Alexander Worthy Clerk was a Jamaican Moravian pioneer missionary, teacher and clergyman who arrived in 1843 in the Danish Protectorate of Christiansborg, now Osu in Accra, Ghana, then known as the Gold Coast. He was part of the first group of 24 West Indian missionaries from Jamaica and Antigua who worked under the aegis of the Basel Evangelical Missionary Society of Switzerland. Caribbean missionary activity in Africa fit into the broader "Atlantic Missionary Movement" of the diaspora between the 1780s and the 1920s. Shortly after his arrival in Ghana, the mission appointed Clerk as the first Deacon of the Christ Presbyterian Church, Akropong, founded by the first Basel missionary survivor on the Gold Coast, Andreas Riis in 1835, as the organisation's first Protestant church in the country.
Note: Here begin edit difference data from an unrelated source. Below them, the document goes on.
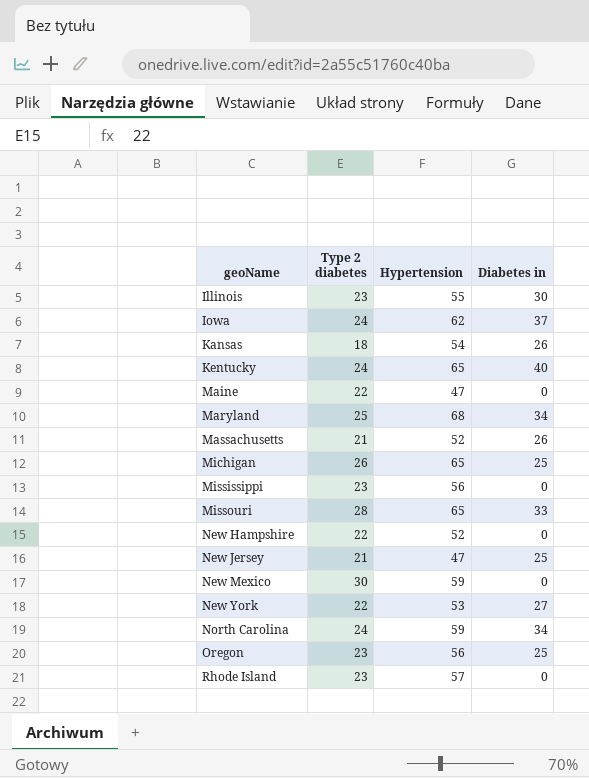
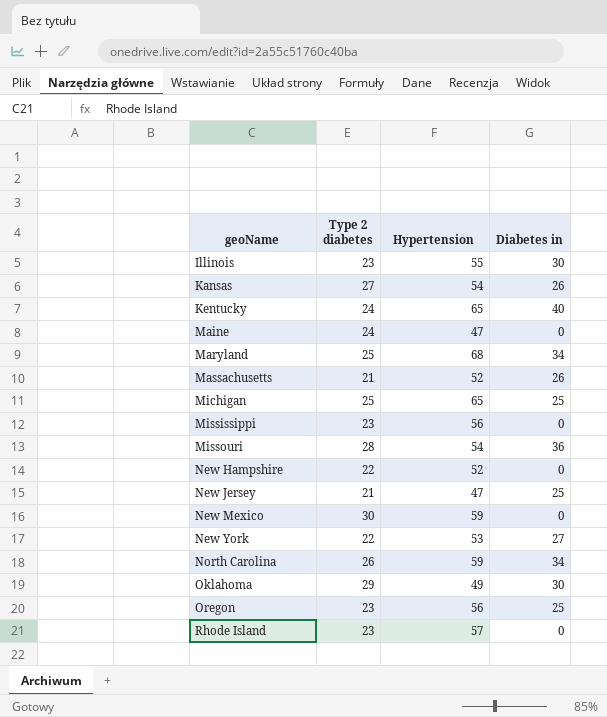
row Iowa: 24 | 62 | 37 -> none
Kansas | Type 2 diabetes: 18 -> 27
Maine | Type 2 diabetes: 22 -> 24
Michigan | Type 2 diabetes: 26 -> 25
Missouri | Hypertension: 65 -> 54
Missouri | Diabetes in: 33 -> 36
North Carolina | Type 2 diabetes: 24 -> 26
row Oklahoma: none -> 29 | 49 | 30

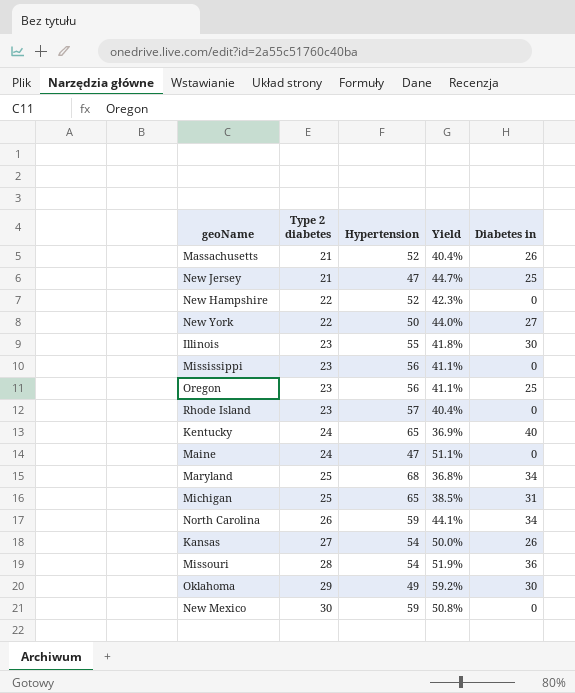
row order: geoName ascending -> Type 2 diabetes ascending
column Yield | formula: none -> [Type 2 diabetes] / [Hypertension]
New York | Hypertension: 53 -> 50
Michigan | Diabetes in: 25 -> 31

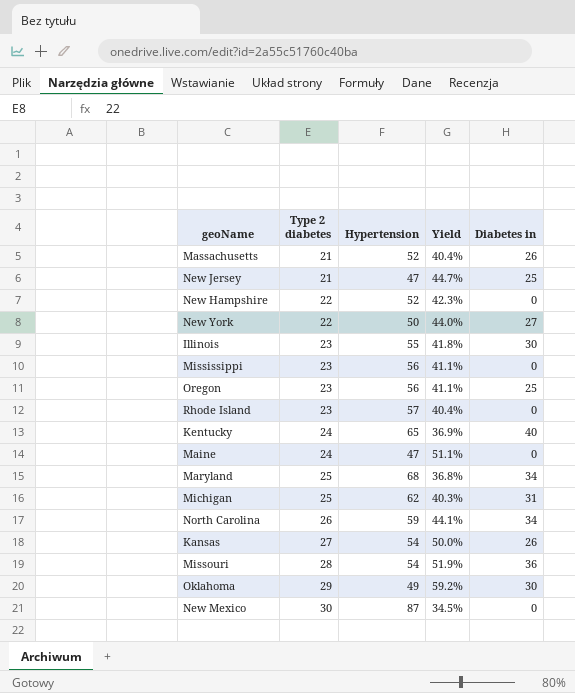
Michigan | Hypertension: 65 -> 62
Michigan | Yield: 38.5% -> 40.3%
New Mexico | Hypertension: 59 -> 87
New Mexico | Yield: 50.8% -> 34.5%

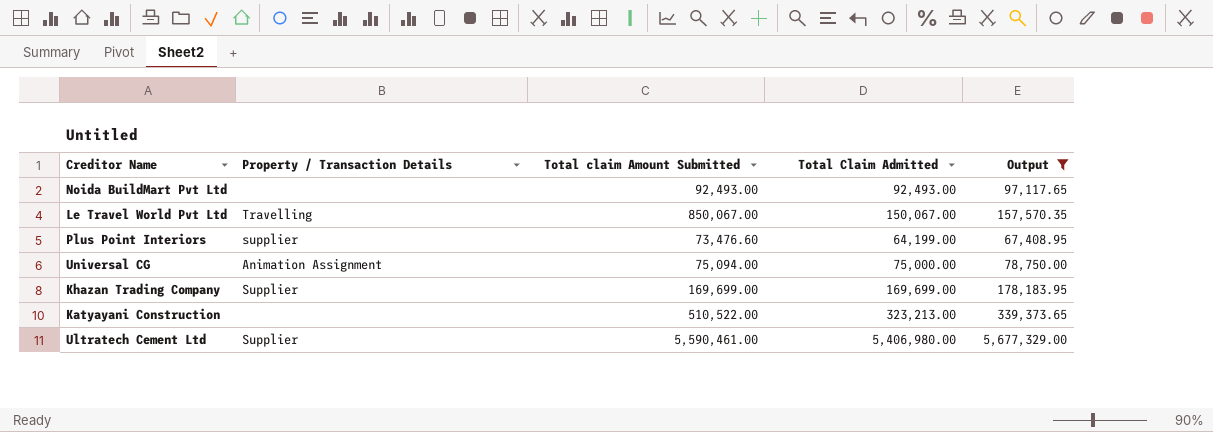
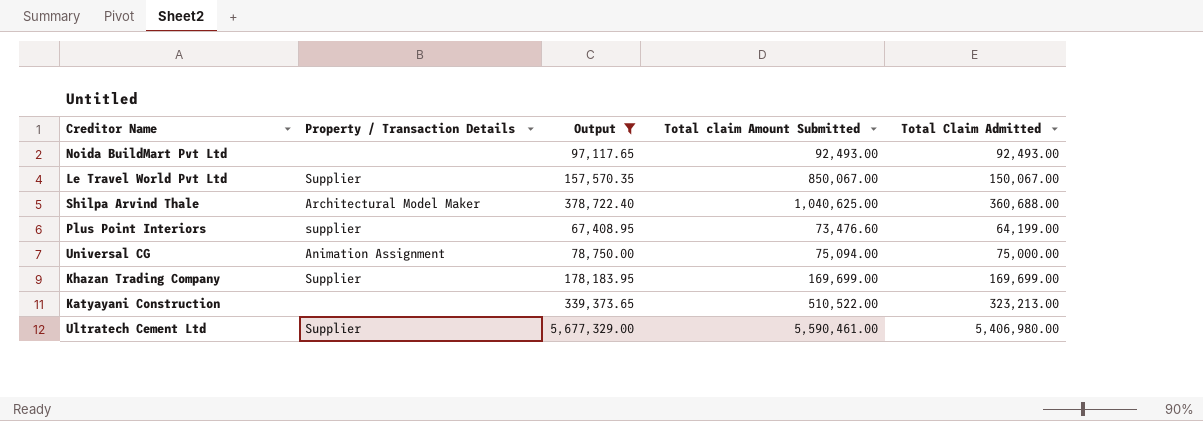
column Output | position: 5 -> 3
Le Travel World Pvt Ltd | Property / Transaction Details: Travelling -> Supplier
row Shilpa Arvind Thale: none -> Architectural Model Maker | 378,722.40 | 1,040,625.00 | 360,688.00

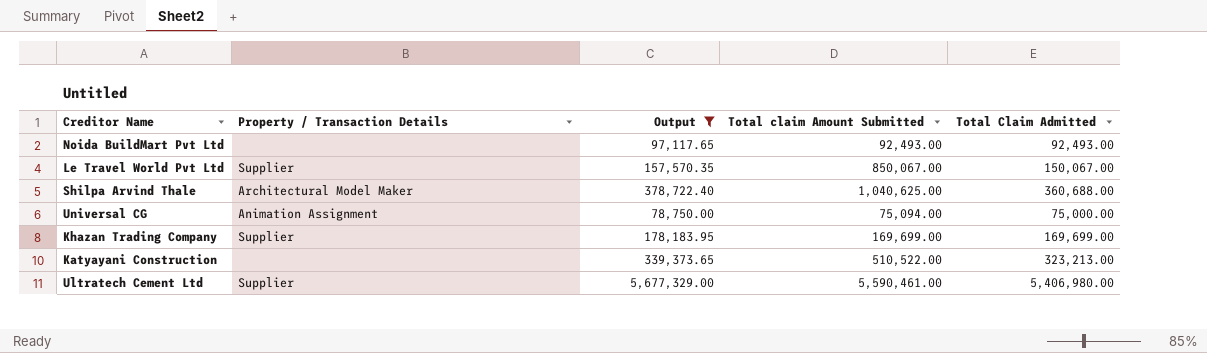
row Plus Point Interiors: supplier | 67,408.95 | 73,476.60 | 64,199.00 -> none

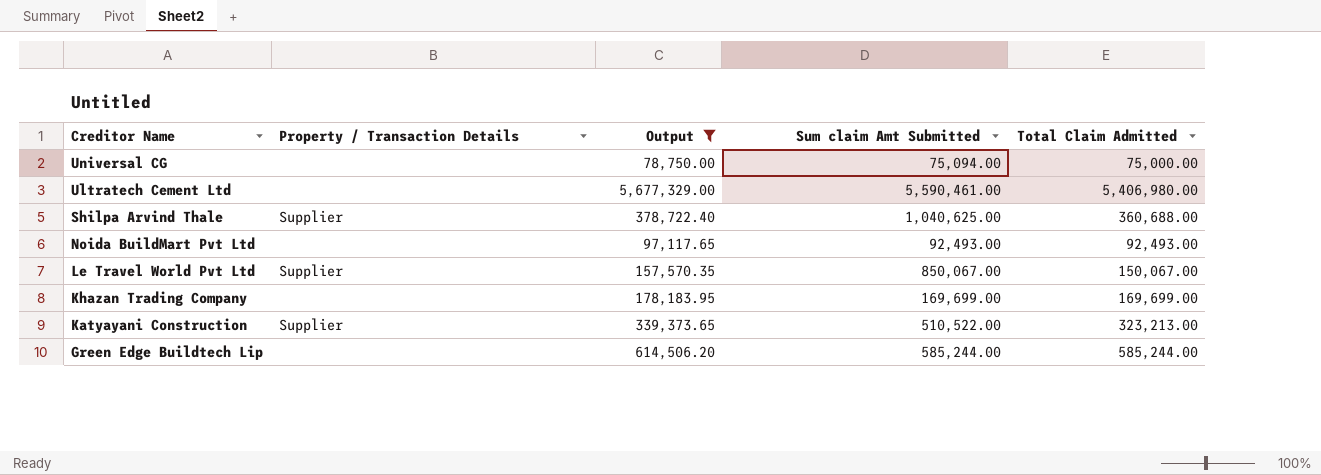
row order: none -> Creditor Name descending
column name: Total claim Amount Submitted -> Sum claim Amt Submitted
Universal CG | Property / Transaction Details: Animation Assignment -> none
Ultratech Cement Ltd | Property / Transaction Details: Supplier -> none
Shilpa Arvind Thale | Property / Transaction Details: Architectural Model Maker -> Supplier
Khazan Trading Company | Property / Transaction Details: Supplier -> none
Katyayani Construction | Property / Transaction Details: none -> Supplier
row Green Edge Buildtech Lip: none -> none | 614,506.20 | 585,244.00 | 585,244.00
Alexander Clerk is widely acknowledged and regarded as one of the pioneers of the precursor to the Presbyterian Church of Ghana. A leader in education in colonial Ghana, he established an all-male boarding middle school, the Salem School at Osu in 1843. In 1848, Clerk was an inaugural faculty member at the Basel Mission Seminary, Akropong, now known as the Presbyterian College of Education, where he was an instructor in Biblical studies. The Basel missionaries founded the Akropong seminary and normal school to train teacher-catechists in service of the mission. The college is the second oldest higher educational institution in early modern West Africa after Fourah Bay College in Freetown, Sierra Leone which was established in 1827. Clerk was the father of Nicholas Timothy Clerk, a Basel-trained theologian, who was elected the first Synod Clerk of the Presbyterian Church of the Gold Coast from 1918 to 1932 and co-founded the all boys’ boarding high school, the Presbyterian Boys’ Secondary School established in 1938. A. W. Clerk was also the progenitor of the historically important Clerk family from the suburb of Osu in Accra.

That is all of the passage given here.